Iklan -- Scroll untuk lanjut membaca
Advertisement

Waspada Gelombang Tinggi 4 Meter Ancam Sejumlah Perairan Indonesia hingga 13 Mei 2026

Waspada Gelombang Tinggi 4 Meter Ancam Sejumlah Perairan Indonesia hingga 13 Mei 2026
Ilustrasi: Gelombang tinggi

PEWARTA.CO.ID — Badan Meteorologi, Klimatologi, dan Geofisika (BMKG) mengeluarkan peringatan dini terkait potensi gelombang tinggi yang diperkirakan melanda sejumlah wilayah perairan Indonesia pada 10 hingga 13 Mei 2026.

Peringatan tersebut disampaikan BMKG melalui laporan resmi yang dirilis pada Minggu (10/5/2026). Masyarakat, terutama nelayan dan pengguna transportasi laut, diminta meningkatkan kewaspadaan karena tinggi gelombang di beberapa wilayah diprediksi mencapai 4 meter.

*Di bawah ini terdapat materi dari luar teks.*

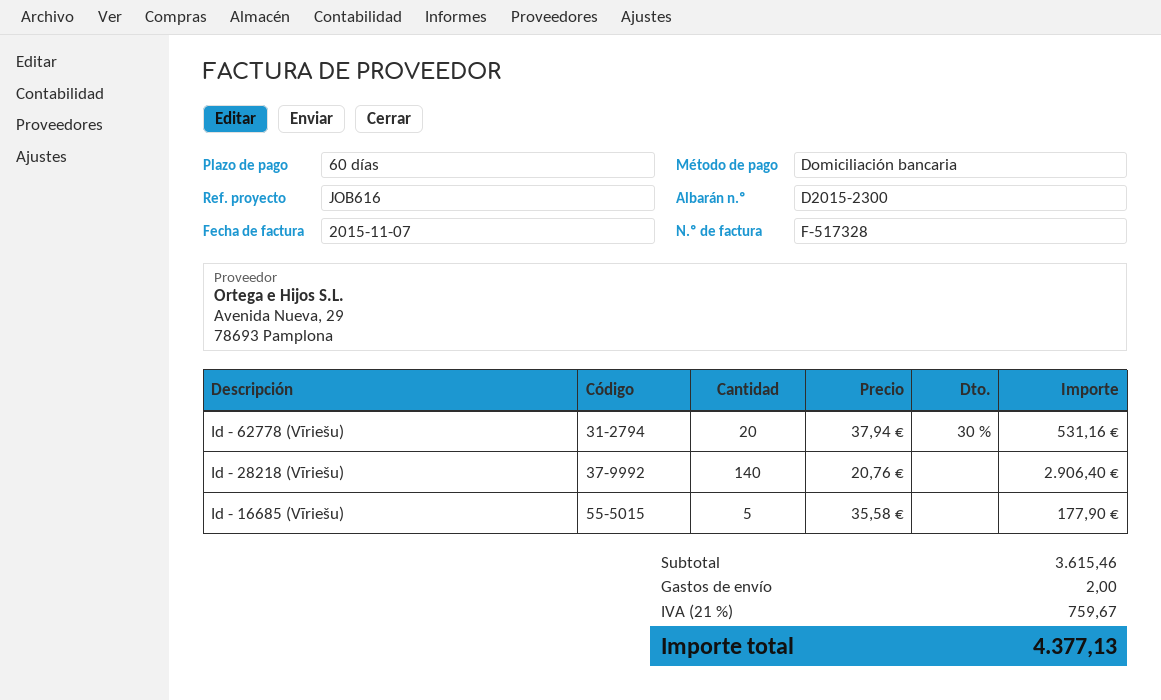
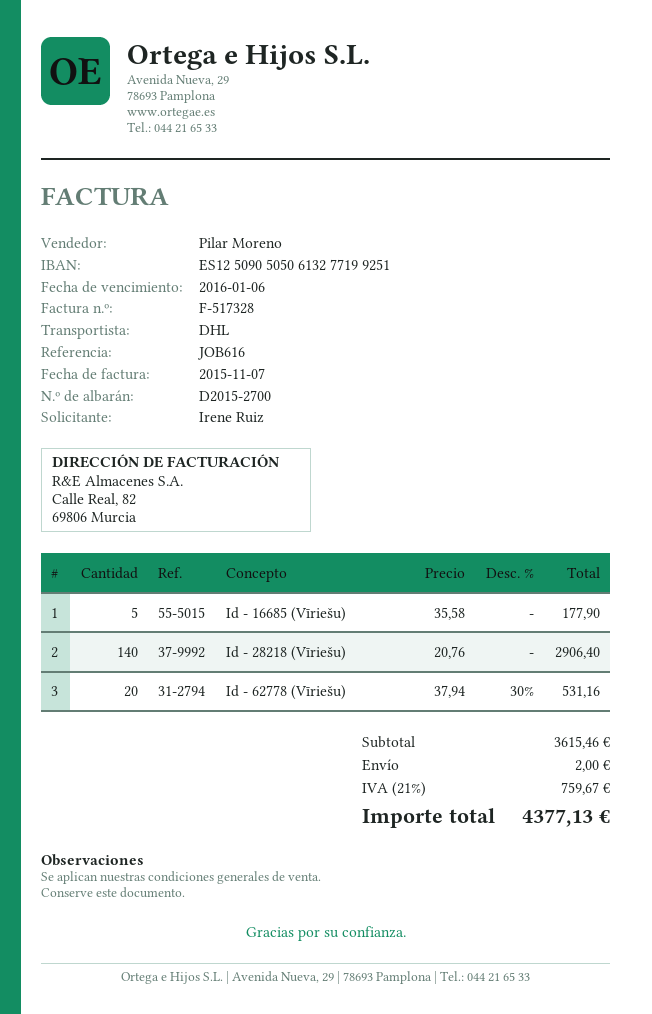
delivery note number: D2015-2300 -> D2015-2700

BMKG menjelaskan, kondisi tersebut dipengaruhi pola angin di wilayah Indonesia bagian utara dan selatan yang bergerak dengan kecepatan berbeda.

"Pola angin di wilayah Indonesia bagian utara umumnya bergerak dari Timur Laut hingga Tenggara dengan kecepatan angin berkisar 2–15 knot, sedangkan di wilayah Indonesia bagian selatan umumnya bergerak dari Timur hingga Tenggara dengan kecepatan angin berkisar 6–25 knot. Kecepatan angin tertinggi terpantau di Samudra Hindia barat Lampung dan Laut Arafuru," ujar BMKG, Minggu (10/5/2026).

Daftar wilayah berpotensi gelombang tinggi

BMKG menyebutkan, gelombang setinggi 1,25 hingga 2,5 meter berpeluang terjadi di sejumlah perairan Indonesia.

Wilayah tersebut meliputi Selat Malaka bagian utara, Samudra Hindia barat Aceh, wilayah barat Kepulauan Nias, perairan barat Kepulauan Mentawai, hingga kawasan selatan Bali, NTB, dan NTT.

Selain itu, kondisi serupa juga diperkirakan terjadi di Laut Jawa bagian tengah dan timur, Laut Bali, Selat Makassar bagian selatan, Laut Banda, Laut Maluku, hingga Samudra Pasifik utara Maluku, Papua Barat Daya, Papua Barat, Papua, serta Laut Arafuru bagian barat, tengah, dan timur.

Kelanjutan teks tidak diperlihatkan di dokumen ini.